L.I.S.A.: Herr Dr. Neumann, Sie haben in Ihrem Dissertationsprojekt Betriebsdemokratie und Betriebsräte in Deutschland und Schweden zwischen 1880 und 1950 untersucht und diese miteinander verglichen. Nun ist auch das entsprechende Buch mit dem Titel „Freiheit am Arbeitsplatz“ erschienen. Gibt es für Arbeitnehmer überhaupt Freiheit am Arbeitsplatz, wenn man davon ausgeht, dass Betriebe oder Unternehmen üblicherweise hierarchisch organisiert sind und zudem ein Herrschaftsregime darstellen, bei dem es in der Regel eher nicht demokratisch zugeht? Welche Freiheit meinen Sie genau?

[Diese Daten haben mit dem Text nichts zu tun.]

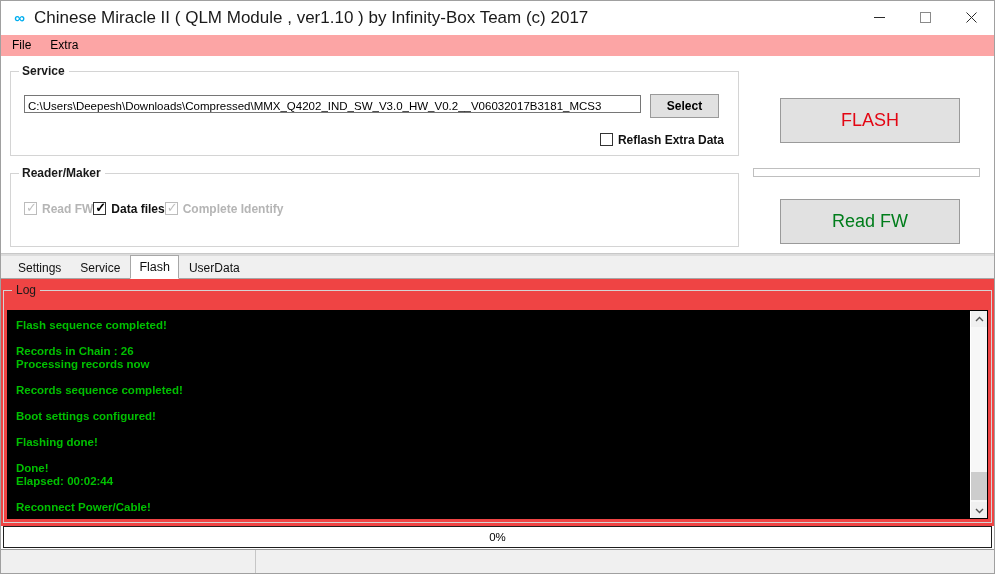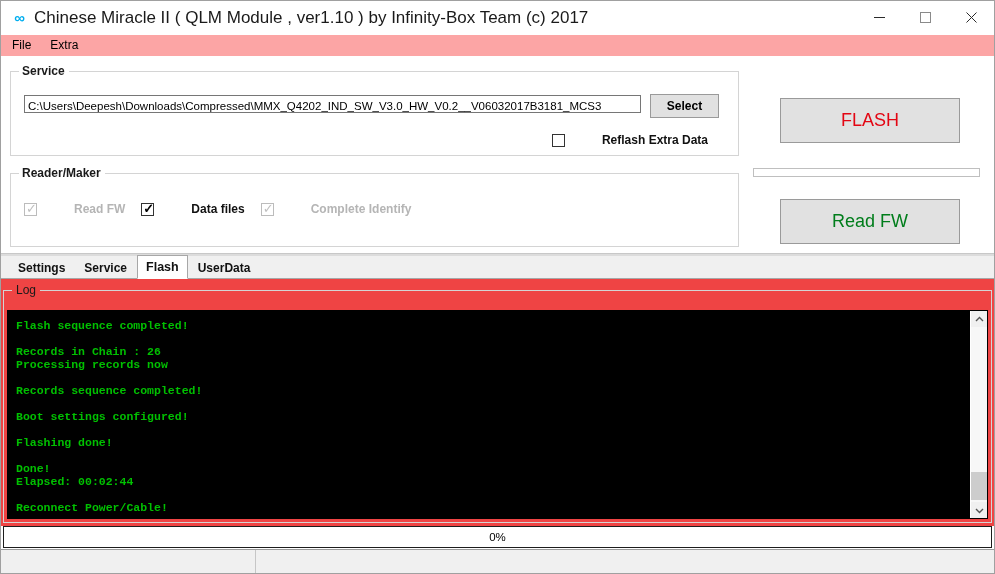"Reflash Extra Data" .cb { align-items: center -> flex-start; gap: 32px -> none; margin-right: 16px -> none }
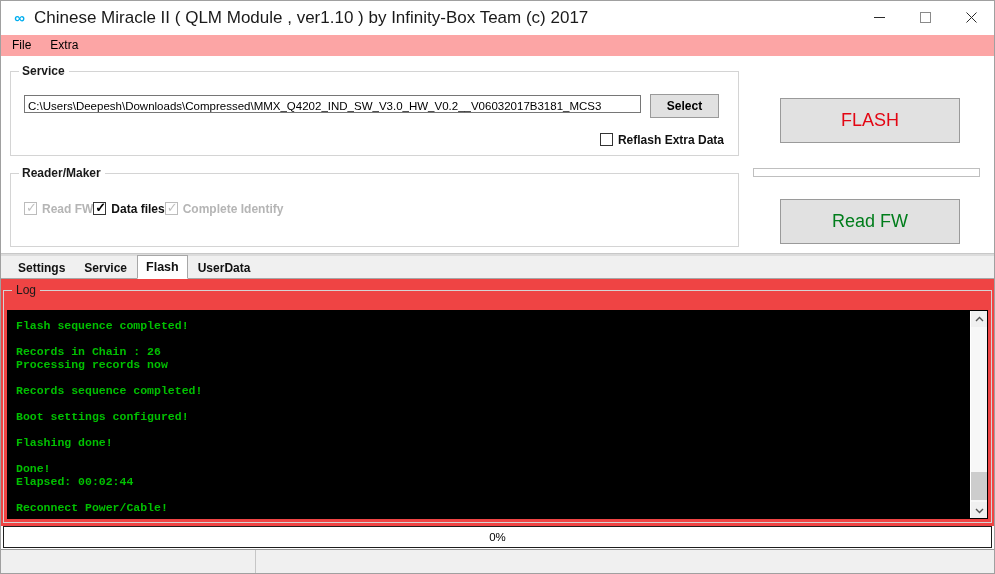"Settings" .tab { font-weight: bold -> normal }
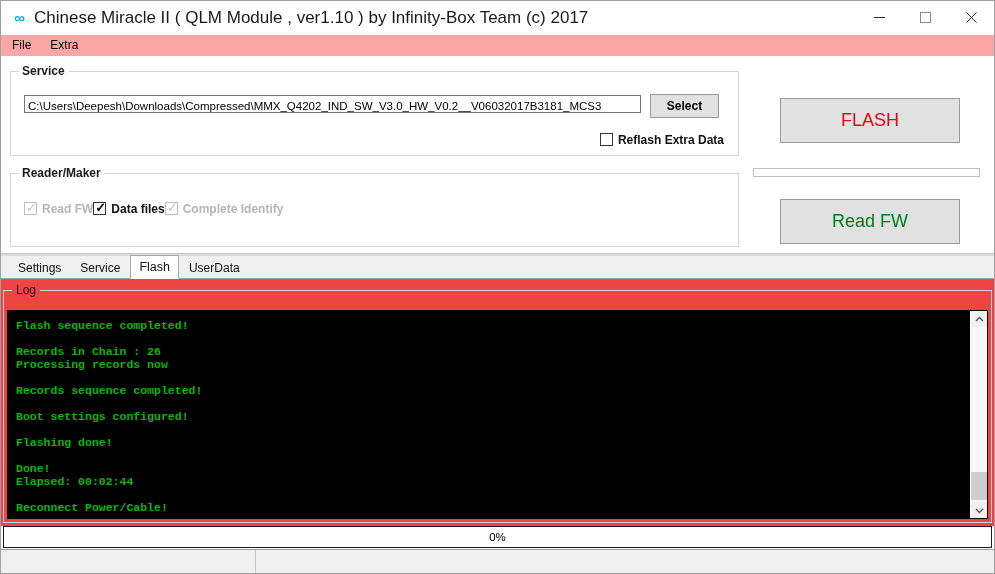"Flash sequence completed!" .log-text { font-family: Liberation Mono, monospace -> Liberation Sans, sans-serif }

Dr. Neumann: Wenn Sie feststellen, dass es in den Unternehmen "nicht demokratisch zugeht", beschreiben Sie ja nicht nur einen Ist-Zustand, sondern auch ein Weltbild, das in unserer heutigen Gesellschaft recht fest etabliert ist: Auf der einen Seite ist die Demokratie, die klar dem Bereich des "Politischen" zugeordnet wird: mit einem Wahlvolk, Parteien, Parlamenten. Auf der anderen Seite, und davon scheinbar abgelöst ist die Welt der Wirtschaft. In dieser sind Betriebe in erster Linie Orte, in denen etwas produziert wird. Erst in zweiter Linie werden Betriebe auch als Orte gesehen, an denen sich Menschen "vergesellschaften", also miteinander in Interaktion treten. Wenn es um die reine Produktion geht, liegt die Frage, wie die Beschäftigten ihr Miteinander im Betrieb regeln könnten, natürlich nicht auf der Hand. In einer so definierten betrieblichen "Arbeitswelt" spielen auch Konzepte von Demokratie scheinbar kaum eine Rolle. Als Historiker wurde ich an dieser Stelle neugierig. Betrachtet man das späte 19. und das 20. Jahrhundert, merkt man nämlich schnell: Das war nicht immer so. Eine klare Trennung zwischen demokratischer Politik einerseits und demokratiefreier Wirtschaft andererseits existierte lange Zeit nicht. Immer wieder wurde gefordert und teilweise auch rechtlich implementiert, dass es auch in Betrieben "demokratisch" zugehen müsse.
Mit dem Begriff "Herrschaftsregime" haben Sie einen anderen wichtigen Begriff genannt, mit dessen Hilfe man gedanklich vom Betrieb als Ort des Produzierens zum Betrieb als Ort, in dem es auch um Freiheit geht, gelangen kann. Hier lässt sich auf die Erkenntnisse der Betriebssoziologie, deren bekanntester deutschsprachiger Vertreter Ralf Dahrendorf gewesen sein dürfte, zurückgreifen. Diese Forschungsrichtung beschrieb schon in den 1960er und 1970er Jahren, dass Betriebe nie nur Orte des Produzierens und der sozialen Zusammenkunft sind, sondern immer auch Herrschaftsräume. Von hier aus ist es dann nur noch ein kleiner Schritt hin zum Thema Betriebsräte: Denn geherrscht wird in Betrieben, zumal in Großbetrieben, weniger auf der Grundlage spontaner Eingebungen des Unternehmers bzw. der Unternehmerin heraus, sondern durch formalisierte oder informelle Spielregeln, die man wissenschaftlich "Institutionen" nennt. Diese Institutionen sind nichts anderes als geronnene, als legitim anerkannte Machtverhältnisse. In meinem Buch betrachte ich die Betriebsräte als eine der wichtigsten derjenigen Institutionen, die darüber entscheiden, wer im Betrieb wie viel Macht hat.
Bleibt noch der Zusammenhang zwischen "Herrschaft und Freiheit" im Betrieb zu erklären. Freiheit bedeutet, einer einfachen Definition zufolge, das zu tun, was man selbst will, also nicht dem Willen anderer unterworfen zu sein. Der Begriff der Selbstbestimmung ist ein gutes Synonym für diese Kernbedeutung jeder Freiheitsdefinition. In Reinform kommt das natürlich höchst selten vor. Deshalb sollten Historiker meiner Meinung nach auch von konkreten Freiheiten (im Plural!) konkreter Akteure oder Akteursgruppen sprechen, wann immer sie die Ebene der Ideengeschichte verlassen und die Wirkung dieser Ideen auf die Handlungsspielräume der Menschen beschreiben. In meinem Fall lautet die historische Frage dann "nur" noch: Wessen Freiheiten wurden in welcher Weise durch den Betriebsrat tangiert?